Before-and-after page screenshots

╔══

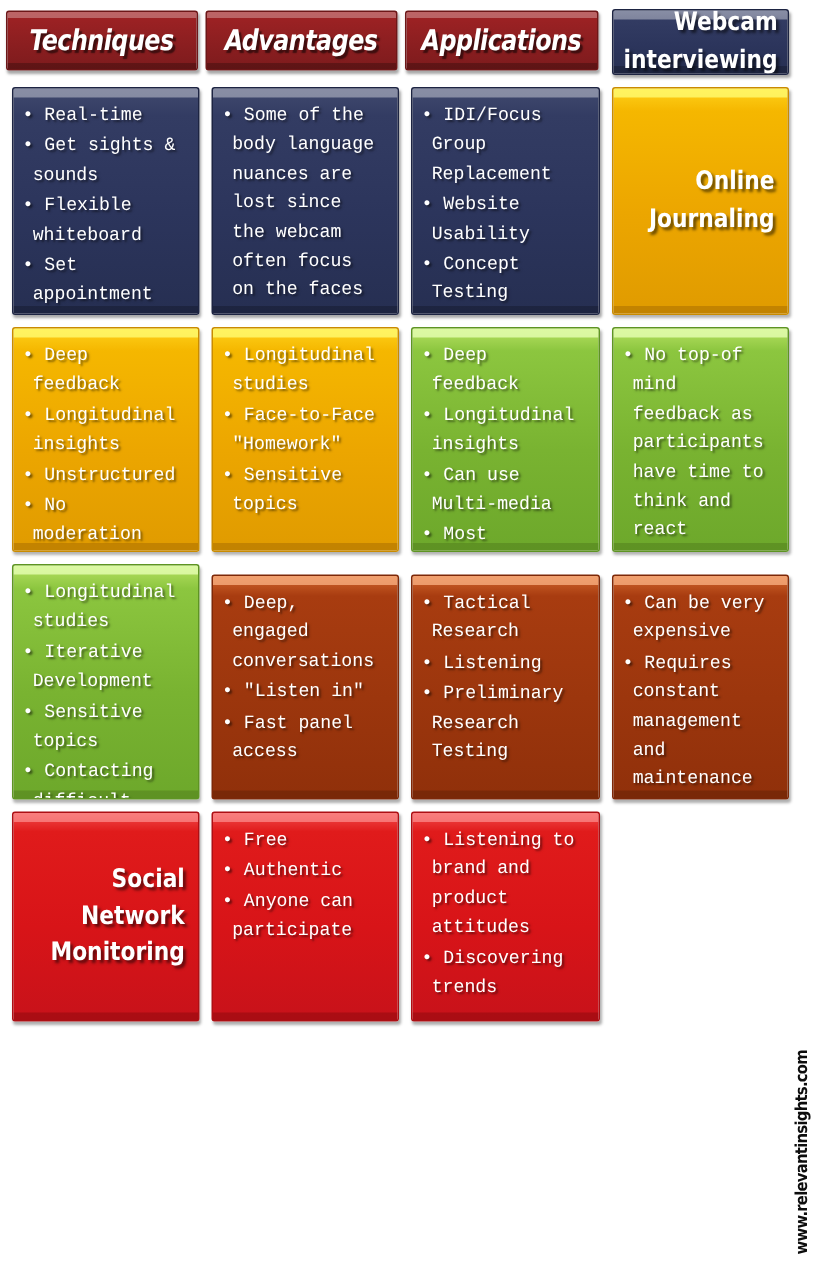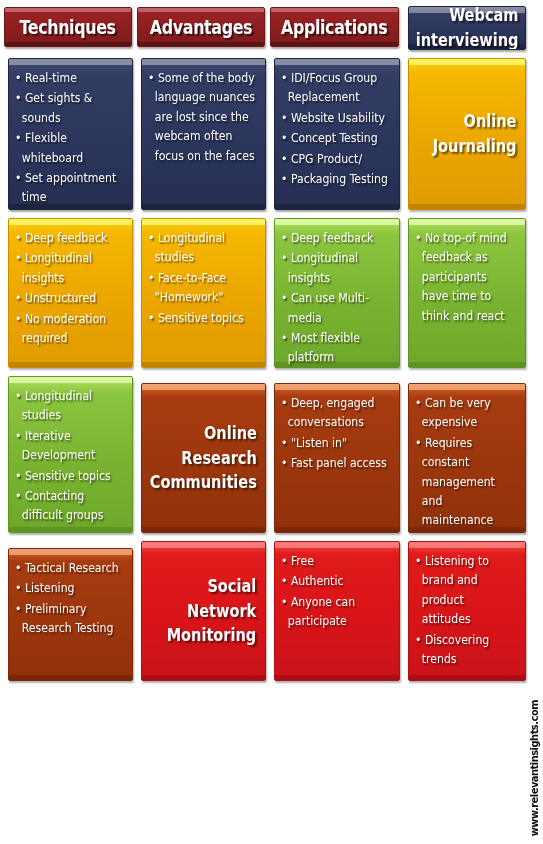--- a/index.html
+++ b/index.html
@@ -68,20 +68,21 @@
     z-index: 2;
     background: rgba(0,0,0,0.22);
   }
 
   
   .hdr {
     background: linear-gradient(to bottom, #a02224 0%, #8f1f21 45%, #7d1b1d 100%);
     border: 1px solid #6d1718;
     box-shadow: 1px 2px 2px rgba(0,0,0,0.35);
     margin: 5px 5px 7px 0;
+    font-style: italic;
   }
   .hdr::before { background: rgba(255,255,255,0.30); height: 4px; }
   .hdr::after  { background: rgba(0,0,0,0.25); height: 4px; }
   .hdr .inner {
     display: flex;
     align-items: center;
     justify-content: center;
     padding: 0 3px;
   }
   .hdr-text {
@@ -109,20 +110,21 @@
     line-height: 1.45;
     color: #ffffff;
     text-shadow: 2px 2px 2px rgba(0,0,0,0.55);
     letter-spacing: 0px;
     transform: scaleX(0.95);
   }
 
   
   .body .inner {
     padding: 9px 6px 6px 6px;
+    font-family: Liberation Mono, monospace;
   }
   .blist {
     margin: 0;
     padding: 0;
     list-style: none;
   }
   .blist li {
     font-size: 12.5px;
     line-height: 1.55;
     color: #ffffff;
@@ -306,51 +308,46 @@
       <div class="inner">
         <ul class="blist">
             <li>Longitudinal studies</li>
             <li>Iterative Development</li>
             <li>Sensitive topics</li>
             <li>Contacting difficult groups</li>
           </ul>
       </div>
     </div>
 
-    <div class="cell tech brown">
-      <div class="inner">
-        <span class="tech-text">Online Research Communities</span>
-      </div>
-    </div>
     <div class="cell body brown">
       <div class="inner">
         <ul class="blist">
             <li>Deep, engaged conversations</li>
             <li>"Listen in"</li>
             <li>Fast panel access</li>
           </ul>
       </div>
     </div>
     <div class="cell body brown">
       <div class="inner">
         <ul class="blist">
-            <li>Can be very expensive</li>
-            <li>Requires constant management and maintenance</li>
-          </ul>
-      </div>
-    </div>
-    <div class="cell body brown">
-      <div class="inner">
-        <ul class="blist">
             <li>Tactical Research</li>
             <li>Listening</li>
             <li>Preliminary Research Testing</li>
           </ul>
       </div>
     </div>
+    <div class="cell body brown">
+      <div class="inner">
+        <ul class="blist">
+            <li>Can be very expensive</li>
+            <li>Requires constant management and maintenance</li>
+          </ul>
+      </div>
+    </div>
 
     <div class="cell tech red">
       <div class="inner">
         <span class="tech-text">Social Network Monitoring</span>
       </div>
     </div>
     <div class="cell body red">
       <div class="inner">
         <ul class="blist">
             <li>Free</li>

╚══

Task statement
Return every line of the records exactly as given, pictures excluded.

Exercise solution
--- a/index.html
+++ b/index.html
@@ -68,20 +68,21 @@
     z-index: 2;
     background: rgba(0,0,0,0.22);
   }
 
   
   .hdr {
     background: linear-gradient(to bottom, #a02224 0%, #8f1f21 45%, #7d1b1d 100%);
     border: 1px solid #6d1718;
     box-shadow: 1px 2px 2px rgba(0,0,0,0.35);
     margin: 5px 5px 7px 0;
+    font-style: italic;
   }
   .hdr::before { background: rgba(255,255,255,0.30); height: 4px; }
   .hdr::after  { background: rgba(0,0,0,0.25); height: 4px; }
   .hdr .inner {
     display: flex;
     align-items: center;
     justify-content: center;
     padding: 0 3px;
   }
   .hdr-text {
@@ -109,20 +110,21 @@
     line-height: 1.45;
     color: #ffffff;
     text-shadow: 2px 2px 2px rgba(0,0,0,0.55);
     letter-spacing: 0px;
     transform: scaleX(0.95);
   }
 
   
   .body .inner {
     padding: 9px 6px 6px 6px;
+    font-family: Liberation Mono, monospace;
   }
   .blist {
     margin: 0;
     padding: 0;
     list-style: none;
   }
   .blist li {
     font-size: 12.5px;
     line-height: 1.55;
     color: #ffffff;
@@ -306,51 +308,46 @@
       <div class="inner">
         <ul class="blist">
             <li>Longitudinal studies</li>
             <li>Iterative Development</li>
             <li>Sensitive topics</li>
             <li>Contacting difficult groups</li>
           </ul>
       </div>
     </div>
 
-    <div class="cell tech brown">
-      <div class="inner">
-        <span class="tech-text">Online Research Communities</span>
-      </div>
-    </div>
     <div class="cell body brown">
       <div class="inner">
         <ul class="blist">
             <li>Deep, engaged conversations</li>
             <li>"Listen in"</li>
             <li>Fast panel access</li>
           </ul>
       </div>
     </div>
     <div class="cell body brown">
       <div class="inner">
         <ul class="blist">
-            <li>Can be very expensive</li>
-            <li>Requires constant management and maintenance</li>
-          </ul>
-      </div>
-    </div>
-    <div class="cell body brown">
-      <div class="inner">
-        <ul class="blist">
             <li>Tactical Research</li>
             <li>Listening</li>
             <li>Preliminary Research Testing</li>
           </ul>
       </div>
     </div>
+    <div class="cell body brown">
+      <div class="inner">
+        <ul class="blist">
+            <li>Can be very expensive</li>
+            <li>Requires constant management and maintenance</li>
+          </ul>
+      </div>
+    </div>
 
     <div class="cell tech red">
       <div class="inner">
         <span class="tech-text">Social Network Monitoring</span>
       </div>
     </div>
     <div class="cell body red">
       <div class="inner">
         <ul class="blist">
             <li>Free</li>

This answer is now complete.